#### Task goal:
Omit every picture and output the rest of the records exactly as they are.

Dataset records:
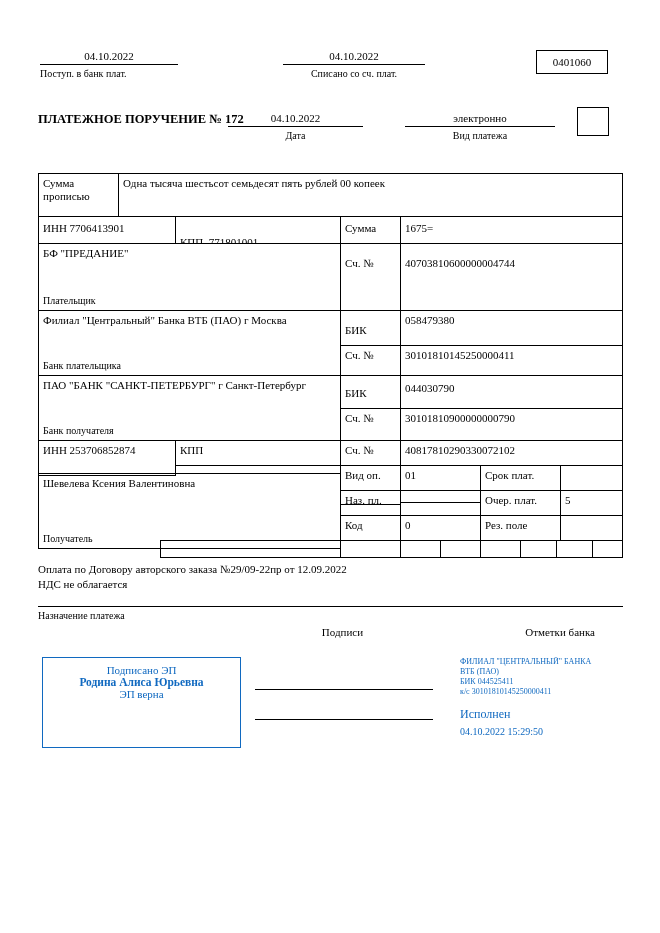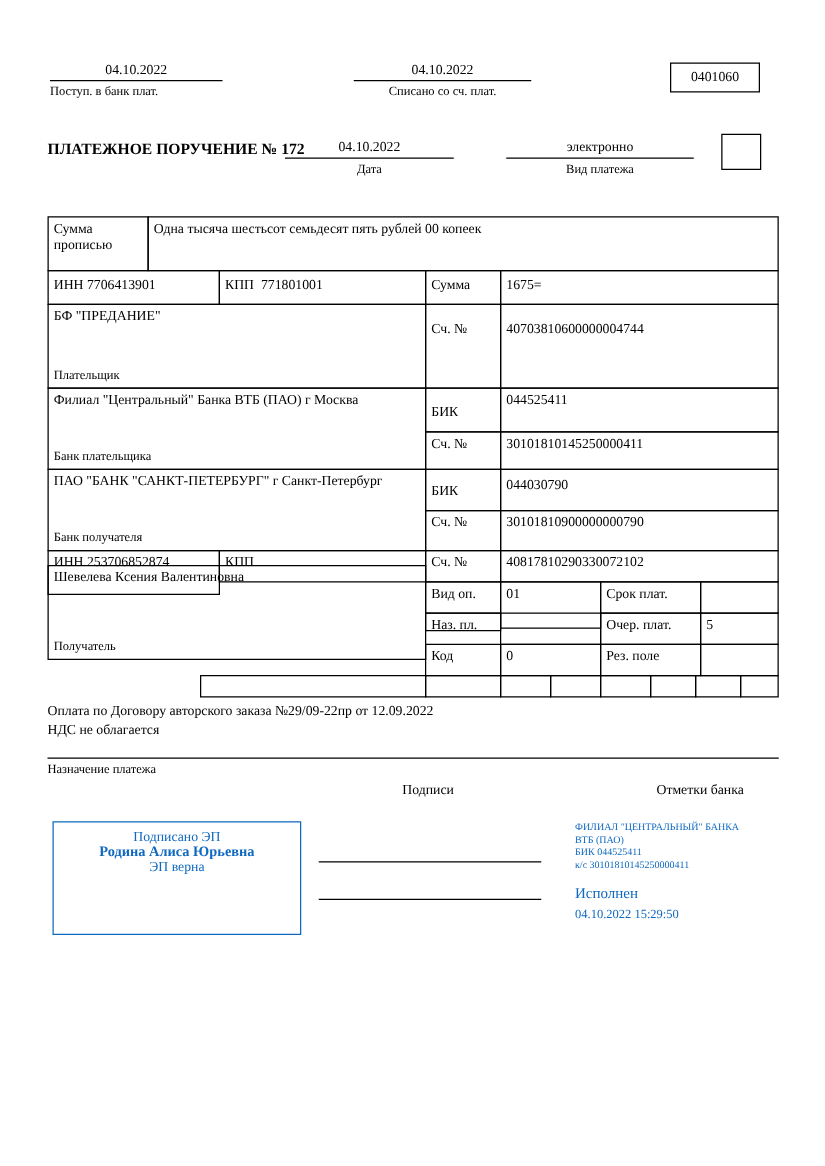--- a/index.html
+++ b/index.html
@@ -67,7 +67,7 @@
 <div class="cell" style="left:118px;top:173px;width:505px;height:44px;">Одна тысяча шестьсот семьдесят пять рублей 00 копеек</div>
 
 <div class="cell" style="left:38px;top:216px;width:138px;height:28px;padding-top:5px;">ИНН 7706413901</div>
-<div class="cell" style="left:175px;top:216px;width:166px;height:28px;padding-top:5px;">КПП  771801001</div>
+<div class="cell" style="left:175px;top:216px;width:166px;height:28px;padding-top:19px;">КПП  771801001</div>
 <div class="cell" style="left:340px;top:216px;width:61px;height:28px;padding-top:5px;">Сумма</div>
 <div class="cell" style="left:400px;top:216px;width:223px;height:28px;padding-top:5px;">1675=</div>
 

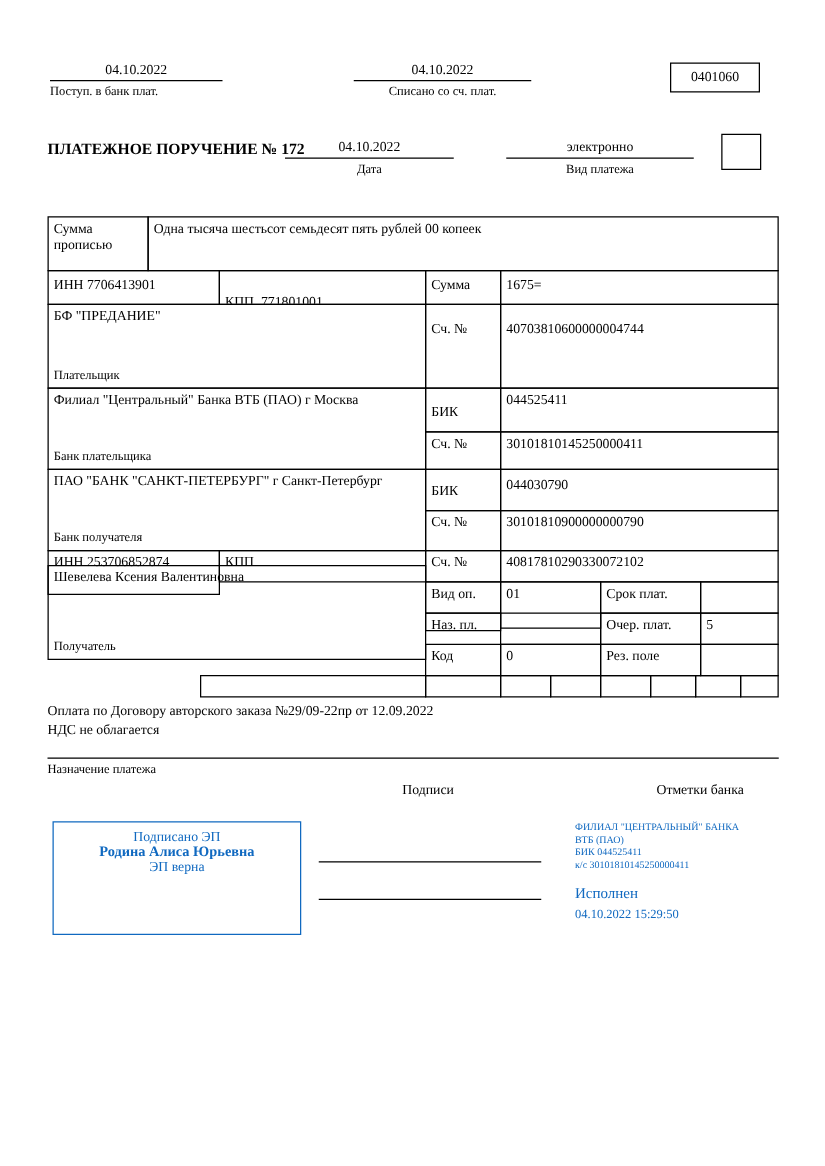--- a/index.html
+++ b/index.html
@@ -83,7 +83,7 @@
   <div class="cell-label">Банк плательщика</div>
 </div>
 <div class="cell pt13" style="left:340px;top:310px;width:61px;height:36px;">БИК</div>
-<div class="cell" style="left:400px;top:310px;width:223px;height:36px;">044525411</div>
+<div class="cell" style="left:400px;top:310px;width:223px;height:36px;">058479380</div>
 <div class="cell" style="left:340px;top:345px;width:61px;height:31px;">Сч. №</div>
 <div class="cell" style="left:400px;top:345px;width:223px;height:31px;">30101810145250000411</div>
 

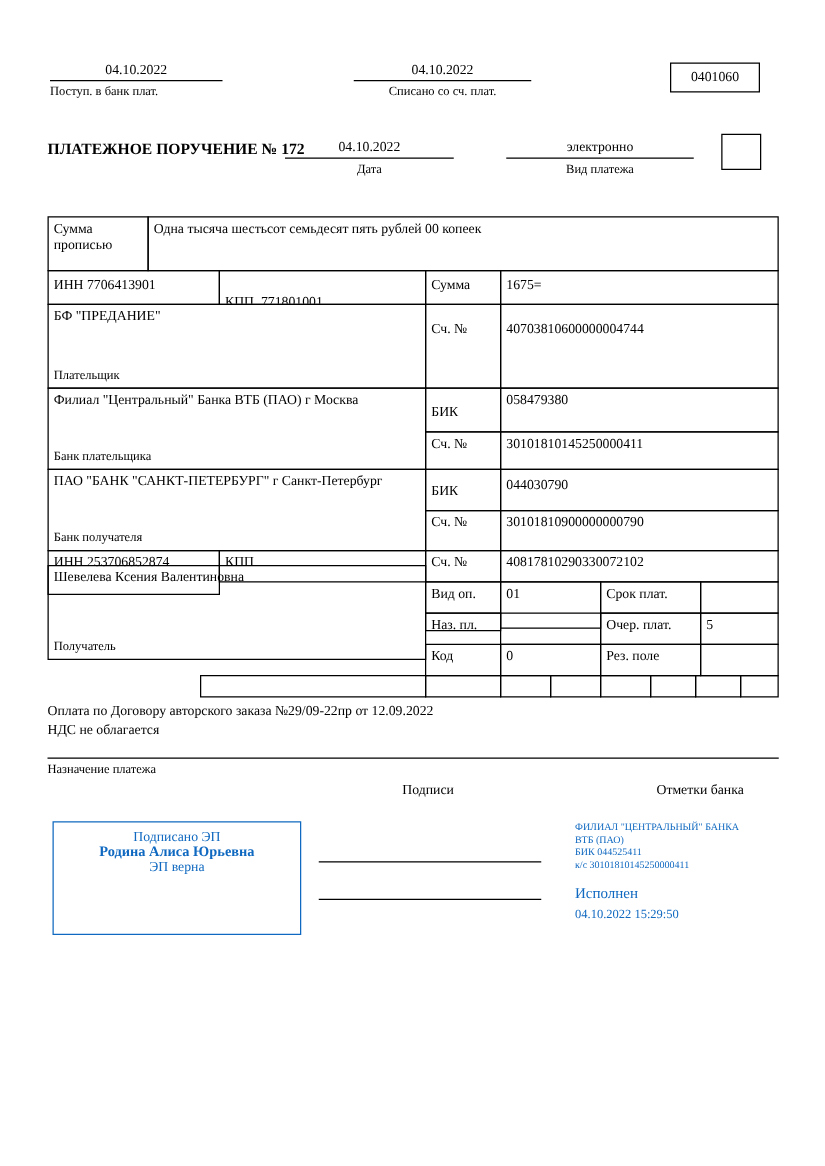--- a/index.html
+++ b/index.html
@@ -101,7 +101,7 @@
 <div class="cell" style="left:340px;top:440px;width:61px;height:26px;">Сч. №</div>
 <div class="cell" style="left:400px;top:440px;width:223px;height:26px;">40817810290330072102</div>
 
-<div class="cell vlabel" style="left:38px;top:452px;width:303px;height:76px;">
+<div class="cell vlabel" style="left:38px;top:473px;width:303px;height:76px;">
   <div>Шевелева Ксения Валентиновна</div>
   <div class="cell-label">Получатель</div>
 </div>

#### Exercise output:
--- a/index.html
+++ b/index.html
@@ -67,7 +67,7 @@
 <div class="cell" style="left:118px;top:173px;width:505px;height:44px;">Одна тысяча шестьсот семьдесят пять рублей 00 копеек</div>
 
 <div class="cell" style="left:38px;top:216px;width:138px;height:28px;padding-top:5px;">ИНН 7706413901</div>
-<div class="cell" style="left:175px;top:216px;width:166px;height:28px;padding-top:5px;">КПП  771801001</div>
+<div class="cell" style="left:175px;top:216px;width:166px;height:28px;padding-top:19px;">КПП  771801001</div>
 <div class="cell" style="left:340px;top:216px;width:61px;height:28px;padding-top:5px;">Сумма</div>
 <div class="cell" style="left:400px;top:216px;width:223px;height:28px;padding-top:5px;">1675=</div>
 

--- a/index.html
+++ b/index.html
@@ -83,7 +83,7 @@
   <div class="cell-label">Банк плательщика</div>
 </div>
 <div class="cell pt13" style="left:340px;top:310px;width:61px;height:36px;">БИК</div>
-<div class="cell" style="left:400px;top:310px;width:223px;height:36px;">044525411</div>
+<div class="cell" style="left:400px;top:310px;width:223px;height:36px;">058479380</div>
 <div class="cell" style="left:340px;top:345px;width:61px;height:31px;">Сч. №</div>
 <div class="cell" style="left:400px;top:345px;width:223px;height:31px;">30101810145250000411</div>
 

--- a/index.html
+++ b/index.html
@@ -101,7 +101,7 @@
 <div class="cell" style="left:340px;top:440px;width:61px;height:26px;">Сч. №</div>
 <div class="cell" style="left:400px;top:440px;width:223px;height:26px;">40817810290330072102</div>
 
-<div class="cell vlabel" style="left:38px;top:452px;width:303px;height:76px;">
+<div class="cell vlabel" style="left:38px;top:473px;width:303px;height:76px;">
   <div>Шевелева Ксения Валентиновна</div>
   <div class="cell-label">Получатель</div>
 </div>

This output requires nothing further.